WHAT THIS TASK INVOLVES ->
Write out exactly the lines running from the one with "Liberation Mono, monospace" to the end of the data, including both of those lines and excluding pictures.

PROVIDED MATERIAL ->
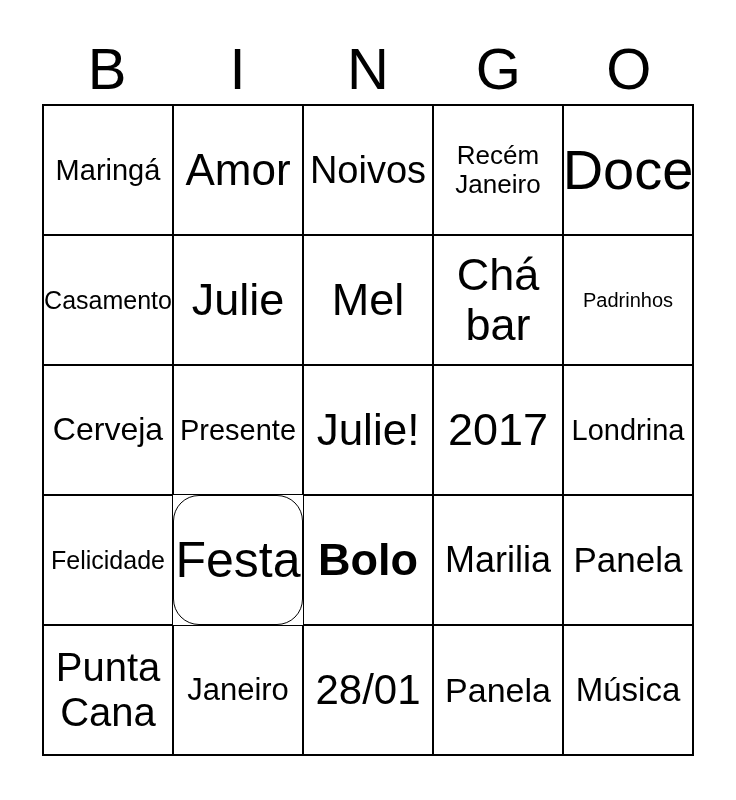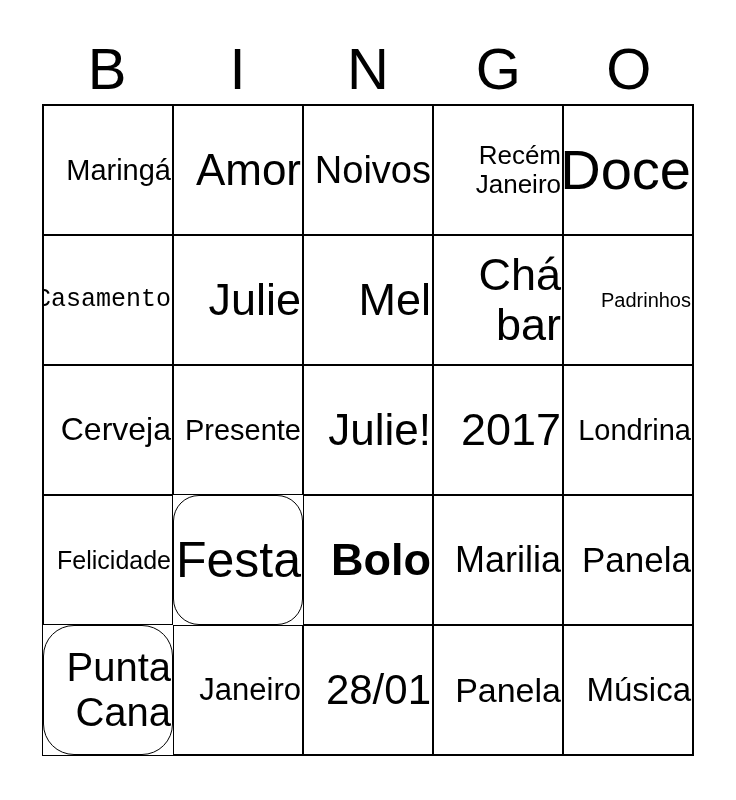"Maringá" .bingo-cell { align-items: flex-end -> center }
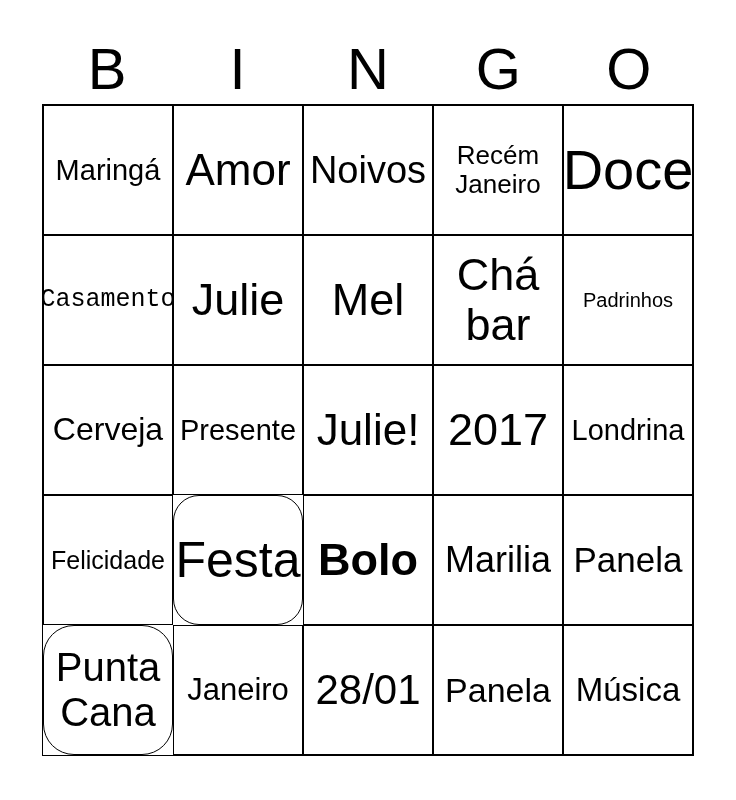"Casamento" div.bingo-cell { font-family: Liberation Mono, monospace -> none }
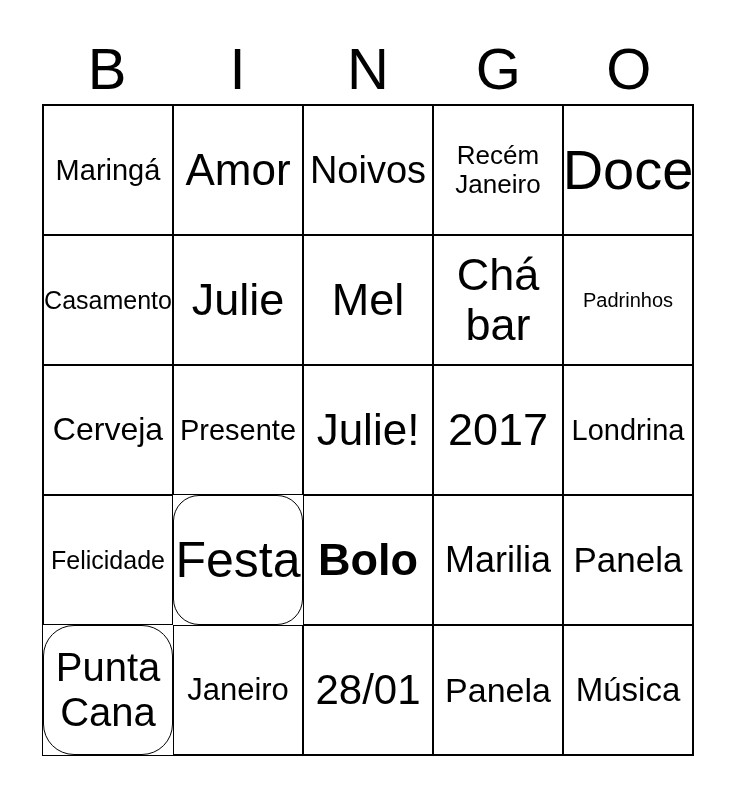"Punta" div.bingo-cell { border-radius: 31px -> none }
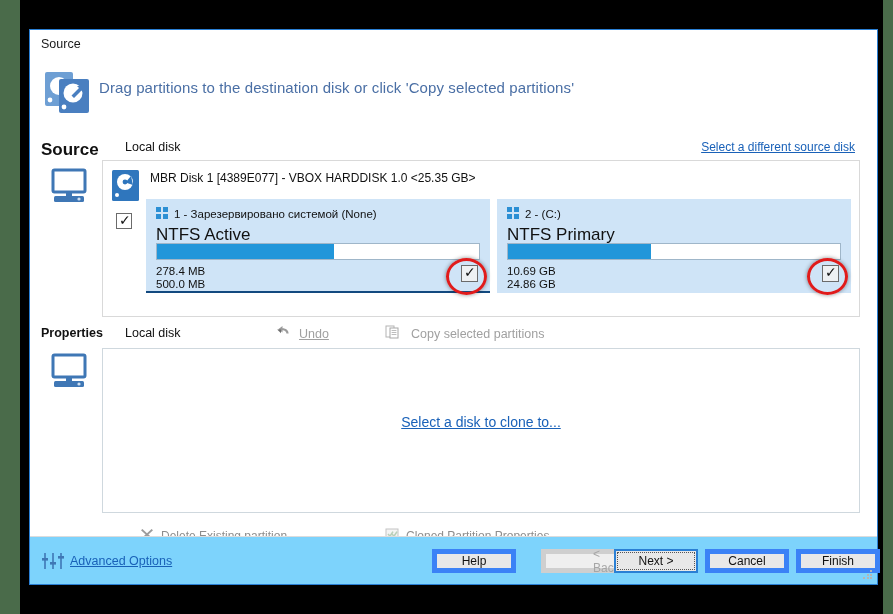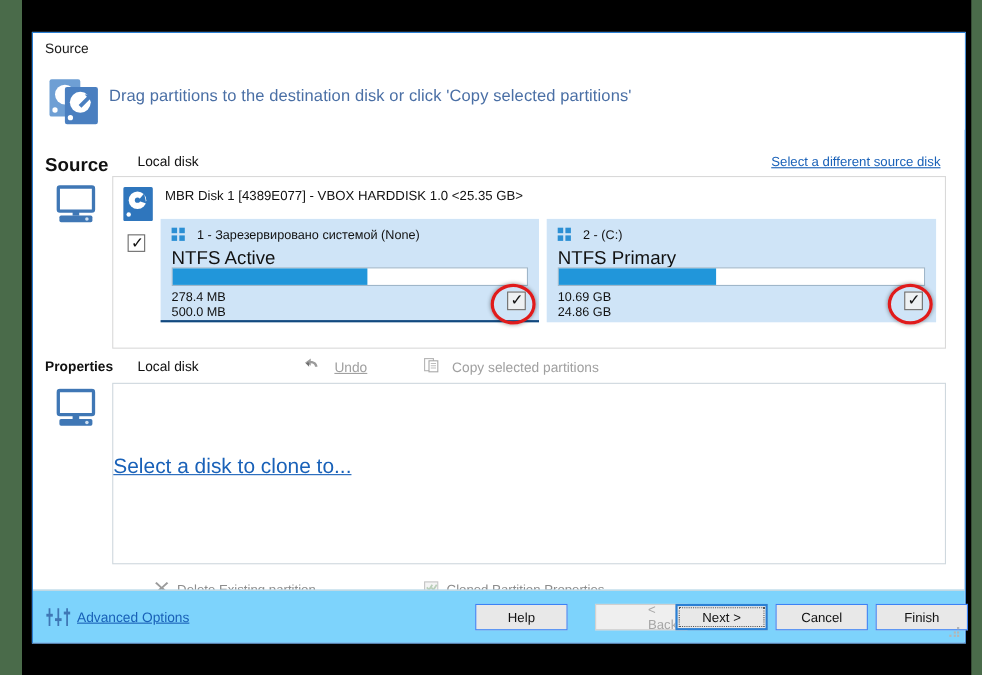"1 - Зарезервировано системой (None)" .part-head { gap: 10px -> 5px }
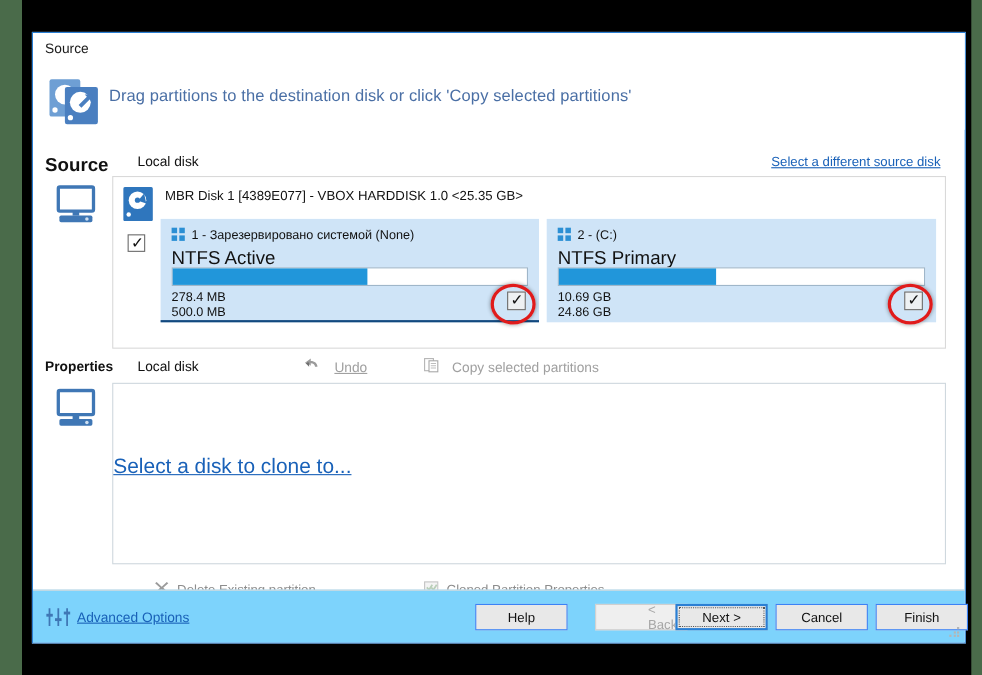"Undo" .tool-undo { gap: 13px -> 8px }
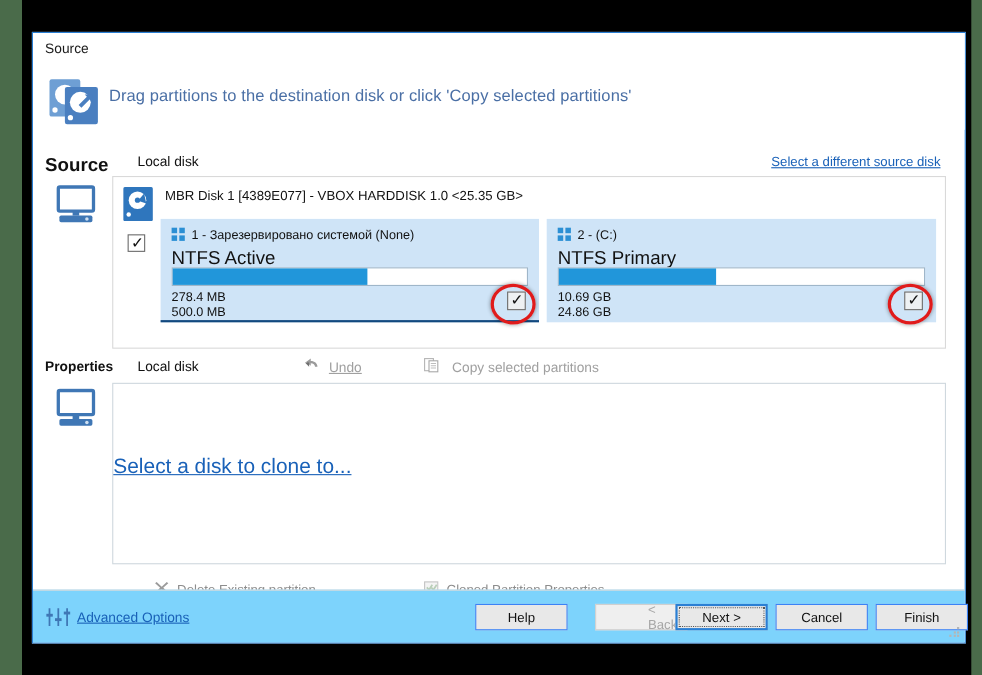"Select a disk to clone" .dest-link { font-size: 19px -> 14px; text-align: none -> center }
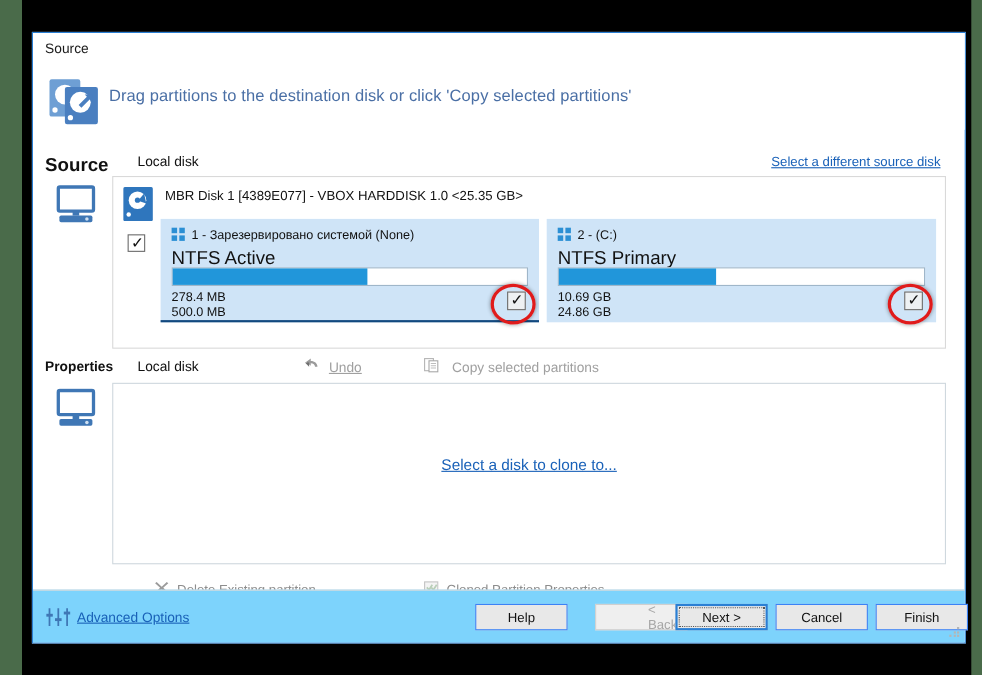"Help" .btn { border: 1px solid #3b82f6 -> 5px solid #3b82f6 }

OUTPUT FOR THIS TASK ->
"Casamento" div.bingo-cell { font-family: Liberation Mono, monospace -> none }
"Punta" div.bingo-cell { border-radius: 31px -> none }
"1 - Зарезервировано системой (None)" .part-head { gap: 10px -> 5px }
"Undo" .tool-undo { gap: 13px -> 8px }
"Select a disk to clone" .dest-link { font-size: 19px -> 14px; text-align: none -> center }
"Help" .btn { border: 1px solid #3b82f6 -> 5px solid #3b82f6 }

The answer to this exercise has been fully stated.